* Dataset extract:
####

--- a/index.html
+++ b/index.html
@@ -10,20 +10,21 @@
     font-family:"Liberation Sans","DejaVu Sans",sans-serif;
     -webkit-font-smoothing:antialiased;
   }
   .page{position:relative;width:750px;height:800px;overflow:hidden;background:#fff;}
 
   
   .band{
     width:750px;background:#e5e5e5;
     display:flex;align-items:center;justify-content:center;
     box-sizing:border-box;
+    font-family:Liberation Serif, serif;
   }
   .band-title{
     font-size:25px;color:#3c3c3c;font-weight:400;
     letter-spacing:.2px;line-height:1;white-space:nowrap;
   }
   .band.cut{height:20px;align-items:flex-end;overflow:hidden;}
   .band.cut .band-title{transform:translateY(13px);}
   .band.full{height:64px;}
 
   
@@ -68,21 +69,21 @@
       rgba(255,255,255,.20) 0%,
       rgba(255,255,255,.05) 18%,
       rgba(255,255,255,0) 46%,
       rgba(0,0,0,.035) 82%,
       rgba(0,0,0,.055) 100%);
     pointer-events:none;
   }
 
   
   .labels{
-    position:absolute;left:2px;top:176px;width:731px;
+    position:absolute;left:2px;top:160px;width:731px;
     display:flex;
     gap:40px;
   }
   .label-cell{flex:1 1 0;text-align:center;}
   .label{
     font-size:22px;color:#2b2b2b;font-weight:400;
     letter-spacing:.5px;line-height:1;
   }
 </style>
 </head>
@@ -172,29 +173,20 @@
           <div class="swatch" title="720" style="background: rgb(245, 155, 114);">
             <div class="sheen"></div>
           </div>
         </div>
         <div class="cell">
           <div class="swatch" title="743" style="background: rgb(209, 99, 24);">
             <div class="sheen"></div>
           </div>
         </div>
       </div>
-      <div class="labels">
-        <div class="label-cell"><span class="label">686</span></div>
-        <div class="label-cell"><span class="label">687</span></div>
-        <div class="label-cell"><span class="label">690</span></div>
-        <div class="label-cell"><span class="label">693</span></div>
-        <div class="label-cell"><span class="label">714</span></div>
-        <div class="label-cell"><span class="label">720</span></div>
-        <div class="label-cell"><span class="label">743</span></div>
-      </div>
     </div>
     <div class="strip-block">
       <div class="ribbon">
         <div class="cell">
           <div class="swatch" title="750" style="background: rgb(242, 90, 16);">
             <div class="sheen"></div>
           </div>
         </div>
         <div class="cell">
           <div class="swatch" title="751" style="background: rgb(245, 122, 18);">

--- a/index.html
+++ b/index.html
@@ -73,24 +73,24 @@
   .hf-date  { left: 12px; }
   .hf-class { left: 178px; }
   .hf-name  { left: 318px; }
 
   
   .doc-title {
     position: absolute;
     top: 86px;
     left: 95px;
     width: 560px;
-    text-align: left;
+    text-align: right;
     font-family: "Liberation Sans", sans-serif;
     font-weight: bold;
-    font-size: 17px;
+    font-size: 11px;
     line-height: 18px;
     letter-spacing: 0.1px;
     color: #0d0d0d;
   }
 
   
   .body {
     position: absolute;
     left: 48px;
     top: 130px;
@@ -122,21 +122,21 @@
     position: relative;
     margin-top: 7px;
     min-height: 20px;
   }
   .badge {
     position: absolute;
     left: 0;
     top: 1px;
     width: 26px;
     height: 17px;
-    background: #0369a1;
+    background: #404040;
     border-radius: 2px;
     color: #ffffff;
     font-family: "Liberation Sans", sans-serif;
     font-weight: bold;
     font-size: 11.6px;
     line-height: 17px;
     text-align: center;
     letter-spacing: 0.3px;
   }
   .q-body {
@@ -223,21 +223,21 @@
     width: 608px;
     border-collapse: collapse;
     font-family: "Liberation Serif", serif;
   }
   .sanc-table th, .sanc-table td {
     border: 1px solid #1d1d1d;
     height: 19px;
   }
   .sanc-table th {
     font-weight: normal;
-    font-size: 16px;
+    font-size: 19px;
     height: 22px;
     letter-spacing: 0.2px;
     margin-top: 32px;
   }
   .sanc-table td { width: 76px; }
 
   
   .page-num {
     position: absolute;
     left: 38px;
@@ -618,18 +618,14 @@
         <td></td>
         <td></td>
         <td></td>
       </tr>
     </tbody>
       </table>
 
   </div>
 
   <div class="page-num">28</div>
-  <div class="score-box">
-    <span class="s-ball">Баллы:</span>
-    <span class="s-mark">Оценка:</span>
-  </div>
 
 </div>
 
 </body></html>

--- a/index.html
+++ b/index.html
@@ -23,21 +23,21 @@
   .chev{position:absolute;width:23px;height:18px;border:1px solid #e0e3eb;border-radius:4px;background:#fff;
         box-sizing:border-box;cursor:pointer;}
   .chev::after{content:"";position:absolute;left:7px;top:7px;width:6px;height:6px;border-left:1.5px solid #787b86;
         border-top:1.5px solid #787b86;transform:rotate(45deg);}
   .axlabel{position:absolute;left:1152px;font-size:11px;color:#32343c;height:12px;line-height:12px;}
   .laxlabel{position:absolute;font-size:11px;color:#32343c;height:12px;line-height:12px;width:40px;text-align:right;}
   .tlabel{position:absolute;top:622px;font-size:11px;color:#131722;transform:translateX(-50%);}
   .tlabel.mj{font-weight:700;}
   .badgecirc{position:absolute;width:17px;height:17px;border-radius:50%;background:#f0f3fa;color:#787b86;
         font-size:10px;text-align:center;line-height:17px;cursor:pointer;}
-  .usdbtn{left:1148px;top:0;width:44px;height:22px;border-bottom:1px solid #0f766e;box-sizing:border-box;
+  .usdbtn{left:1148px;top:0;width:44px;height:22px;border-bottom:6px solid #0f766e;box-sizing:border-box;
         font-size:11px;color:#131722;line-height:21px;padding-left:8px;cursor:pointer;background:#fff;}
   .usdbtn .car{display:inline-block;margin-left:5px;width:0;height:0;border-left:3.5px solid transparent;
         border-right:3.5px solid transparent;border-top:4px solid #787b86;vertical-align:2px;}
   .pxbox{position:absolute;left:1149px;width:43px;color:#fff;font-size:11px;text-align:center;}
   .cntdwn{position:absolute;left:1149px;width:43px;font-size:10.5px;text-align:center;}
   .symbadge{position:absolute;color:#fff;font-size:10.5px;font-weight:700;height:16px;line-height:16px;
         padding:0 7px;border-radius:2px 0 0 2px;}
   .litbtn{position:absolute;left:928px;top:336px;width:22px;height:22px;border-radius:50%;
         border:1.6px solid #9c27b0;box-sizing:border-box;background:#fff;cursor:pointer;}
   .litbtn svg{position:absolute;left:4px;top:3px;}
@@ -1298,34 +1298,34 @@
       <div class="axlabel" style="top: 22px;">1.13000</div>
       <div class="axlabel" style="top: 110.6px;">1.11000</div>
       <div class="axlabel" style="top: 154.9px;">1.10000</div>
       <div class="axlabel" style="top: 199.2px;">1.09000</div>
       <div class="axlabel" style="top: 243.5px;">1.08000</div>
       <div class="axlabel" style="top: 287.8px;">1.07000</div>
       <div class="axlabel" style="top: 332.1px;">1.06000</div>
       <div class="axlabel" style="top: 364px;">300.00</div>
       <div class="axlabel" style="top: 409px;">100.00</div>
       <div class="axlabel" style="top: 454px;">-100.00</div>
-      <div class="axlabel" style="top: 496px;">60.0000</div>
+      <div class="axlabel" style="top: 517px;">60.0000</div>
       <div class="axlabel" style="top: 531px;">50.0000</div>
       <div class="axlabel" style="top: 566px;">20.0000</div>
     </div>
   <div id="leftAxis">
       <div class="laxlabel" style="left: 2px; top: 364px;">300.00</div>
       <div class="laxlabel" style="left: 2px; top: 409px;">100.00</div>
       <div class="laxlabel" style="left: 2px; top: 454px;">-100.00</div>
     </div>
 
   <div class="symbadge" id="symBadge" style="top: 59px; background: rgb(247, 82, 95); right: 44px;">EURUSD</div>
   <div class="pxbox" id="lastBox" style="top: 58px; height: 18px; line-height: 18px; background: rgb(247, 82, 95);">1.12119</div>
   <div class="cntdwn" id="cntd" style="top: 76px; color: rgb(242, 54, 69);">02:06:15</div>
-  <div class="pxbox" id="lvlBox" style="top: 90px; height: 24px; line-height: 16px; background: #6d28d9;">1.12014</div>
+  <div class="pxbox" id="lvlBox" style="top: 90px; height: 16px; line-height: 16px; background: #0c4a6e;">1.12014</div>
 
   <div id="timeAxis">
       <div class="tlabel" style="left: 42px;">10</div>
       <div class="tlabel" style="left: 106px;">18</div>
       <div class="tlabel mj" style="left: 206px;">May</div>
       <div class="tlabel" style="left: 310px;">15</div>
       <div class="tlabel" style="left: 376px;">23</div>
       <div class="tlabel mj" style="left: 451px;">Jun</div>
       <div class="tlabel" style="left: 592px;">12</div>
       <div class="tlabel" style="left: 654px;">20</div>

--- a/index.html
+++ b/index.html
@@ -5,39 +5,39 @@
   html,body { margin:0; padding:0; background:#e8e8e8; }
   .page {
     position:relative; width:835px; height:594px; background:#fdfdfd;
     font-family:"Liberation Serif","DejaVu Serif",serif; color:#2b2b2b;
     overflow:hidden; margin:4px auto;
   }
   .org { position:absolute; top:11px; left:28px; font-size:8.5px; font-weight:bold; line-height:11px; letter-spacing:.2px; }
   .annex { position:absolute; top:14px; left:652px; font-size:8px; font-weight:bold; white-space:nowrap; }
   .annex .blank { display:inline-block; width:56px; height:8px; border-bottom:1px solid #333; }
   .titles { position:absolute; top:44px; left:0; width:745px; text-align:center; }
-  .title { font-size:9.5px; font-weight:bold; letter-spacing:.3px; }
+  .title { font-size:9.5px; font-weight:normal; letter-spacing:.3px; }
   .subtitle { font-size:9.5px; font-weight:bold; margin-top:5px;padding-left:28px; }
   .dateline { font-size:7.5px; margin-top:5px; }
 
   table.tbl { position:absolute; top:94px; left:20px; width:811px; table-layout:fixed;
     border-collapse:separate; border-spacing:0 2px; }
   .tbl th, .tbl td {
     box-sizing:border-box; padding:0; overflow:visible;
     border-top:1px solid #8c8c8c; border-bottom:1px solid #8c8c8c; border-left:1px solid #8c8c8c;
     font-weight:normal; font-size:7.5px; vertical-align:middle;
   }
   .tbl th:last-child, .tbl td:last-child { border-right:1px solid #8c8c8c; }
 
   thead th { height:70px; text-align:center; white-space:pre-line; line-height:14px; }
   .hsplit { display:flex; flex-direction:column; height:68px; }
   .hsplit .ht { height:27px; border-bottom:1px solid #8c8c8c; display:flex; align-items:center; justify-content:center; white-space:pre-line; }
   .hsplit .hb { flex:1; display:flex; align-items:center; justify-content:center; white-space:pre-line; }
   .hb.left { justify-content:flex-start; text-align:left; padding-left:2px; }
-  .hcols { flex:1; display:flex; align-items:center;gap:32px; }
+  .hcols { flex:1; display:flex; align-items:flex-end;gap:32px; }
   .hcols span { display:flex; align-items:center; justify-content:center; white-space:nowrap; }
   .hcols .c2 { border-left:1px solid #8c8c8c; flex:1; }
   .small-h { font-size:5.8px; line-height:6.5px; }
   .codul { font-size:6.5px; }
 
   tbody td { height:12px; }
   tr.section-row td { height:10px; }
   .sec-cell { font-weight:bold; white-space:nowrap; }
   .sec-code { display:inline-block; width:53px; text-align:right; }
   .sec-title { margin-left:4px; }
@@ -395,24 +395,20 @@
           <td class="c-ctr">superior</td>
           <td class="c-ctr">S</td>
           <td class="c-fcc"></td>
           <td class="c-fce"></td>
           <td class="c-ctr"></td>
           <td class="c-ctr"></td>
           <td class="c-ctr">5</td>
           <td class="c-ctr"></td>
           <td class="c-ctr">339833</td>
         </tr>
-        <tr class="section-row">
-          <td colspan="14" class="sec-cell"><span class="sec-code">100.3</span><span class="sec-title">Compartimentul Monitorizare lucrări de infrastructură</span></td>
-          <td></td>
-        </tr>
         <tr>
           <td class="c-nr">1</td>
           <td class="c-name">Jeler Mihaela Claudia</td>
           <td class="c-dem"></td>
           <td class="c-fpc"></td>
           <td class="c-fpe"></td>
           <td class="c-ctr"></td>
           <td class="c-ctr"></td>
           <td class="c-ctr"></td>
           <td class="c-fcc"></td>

####

One number and nothing else is the answer: how many lines of the material include "table".

* Written reply:
5